The communication consultancy WAG, formerly known as Llorente y Cuenca, is already part of the family of listed on the Spanish stock market. Since its debut at BME Growth last Thursday, it has accumulated a 32.6% revaluation supported by the expansion plans under which it is placed its founding partner and president, José Antonio Llorente.

The creator of a group that closed last year with a turnover of more than 44 million euros talks with Invertia about its expansion plans -which go through doubling in size again in the coming years-, the learning of the pandemic and the recent turbulence in Latin America, among other issues. Not forgetting its recent jump to the market.

Llorente (Madrid, 1960) boasts a business career that already spans a quarter of a century and puts a decided focus of expansion in the US. The also owner of 17.19% of the company is confident that next year there will be a dividend for shareholders.

Our promise is to duplicate business and it seems consistent to me that a company that has already done it will do it again

LLYC’s stock placement was the first in the Spanish market to have reserved a tranche for retail investors in a long time. How was the reception?

Before going on the market, we launched a capital increase to raise up to 10 million euros, which we shared equally between institutional investor and retail. And we had an oversupply of five times the supply, so I think investors see our project well and trust it.

Could you advance what are the strategic lines of this project?

At LLYC we are a company with a very well defined track record, with 25 years making our business grow steadily and profitably. We come from an investment period with a private equity in which we have duplicated business. Now, our promise for the next four years is to duplicate business again, and it seems consistent to me that a company that has already done this will do so again. In addition, we are more prepared.

The founding partner of LLYC, José Antonio Llorente, at the group’s facilities.

We now have a stronger and more experienced organization thanks also to everything we have learned in the integration of companies, which is a relevant added factor. In addition, our focus on technology and its application in our day-to-day work is an element that enhances our business and our results.

Finally, we are present in very diverse geographies, which gives us a great balance thanks to a highly differentiated offer of products and solutions. All this allows us to adapt to the vicissitudes of each of the markets.

One of its growth focuses is in Latin America, where several Spanish listed companies have recently reduced exposure. How does LLYC manage its expansion in the region?

We are doing very well in Latin America: operations are growing and profitable. In the 25 years of history that we have, we have seen everything in the region … and we will surely see it in the following years. However, what we do – communicate – becomes crucial in the most difficult moments: when companies experience vicissitudes, our company flourishes.

LLYC will pay its first dividend as listed in May or June of next year

It is true that there is a scenario of depreciation of currencies, which have lost weight in relation to the euro and the dollar, but we have a very balanced company with respect to hard and soft currencies. We are going to increase our investment in hard currency markets, but we are not renouncing to continue growing in others that have given us a lot of growth and profitability such as Mexico, Brazil and Colombia, as they are markets that – apart from Spain – have great potential.

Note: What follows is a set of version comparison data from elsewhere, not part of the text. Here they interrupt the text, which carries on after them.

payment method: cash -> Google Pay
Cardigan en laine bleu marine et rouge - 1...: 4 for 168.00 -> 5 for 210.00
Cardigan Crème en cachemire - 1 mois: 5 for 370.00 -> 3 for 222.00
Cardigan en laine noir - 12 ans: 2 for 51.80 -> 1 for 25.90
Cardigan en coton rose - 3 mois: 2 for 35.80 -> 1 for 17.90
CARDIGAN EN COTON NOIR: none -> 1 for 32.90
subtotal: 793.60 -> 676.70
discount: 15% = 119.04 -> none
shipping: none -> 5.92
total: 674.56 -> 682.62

They also have the focus on the US. What is your strategy for this country?

It is something that is included in our strategic vision. Starting next year, we are going to give more weight to the US, which is the largest market in the world, the one that pays the best and the one with the most experienced buyer. We want to have a stronger business base, since until now we have been dedicated to serving the interests of US companies in Latin America.

From now on, we want to enter the Spanish-speaking market in the US -which is very large- and the southern belt of the US, where the connection with Latin America -and, especially, with proximity markets such as Mexico- results in an interesting opportunity.

In the 2020 of the pandemic, the firm achieved a turnover of 44.3 million euros. How have they achieved it and what have they learned in this time?

We are a company that due to the internationalization and the nature of our activity, with a strong integration of technology, we were prepared to be able to cope if something like this happened, although we certainly did not foresee it. Thanks to this, we have maintained the same business volume and almost profitability as in 2019, which was the best year in LLYC’s history. In addition, we have been very strengthened in terms of capital and net cash, a financial health that allows us to tackle the projects that we have started now.

In the 25 years of experience that we have, we have seen everything in Latin America

That said, it is still true that the pandemic has posed a tremendous threat to our well-being and our way of life… It has been devastating, but the business has held up very well and has come out stronger.

And those good numbers keep repeating so far in 2021?

We have noticed the economic recovery, especially in the markets that are more advanced in the fight against the pandemic, such as Spain, Portugal and the United States. In Latin America we have countries with very positive results despite the fact that the business environment does not seem to be the most favorable.

As I said before, and I insist, we have a very interesting balance between our areas of activity and we adapt well both to times of growth and to those complicated and of crisis, which are when companies risk being or not being.

So, can you foresee when the new shareholders will receive their first dividend?

Without a doubt: it will be next year. LLYC will pay its first dividend as listed in May or June of next year.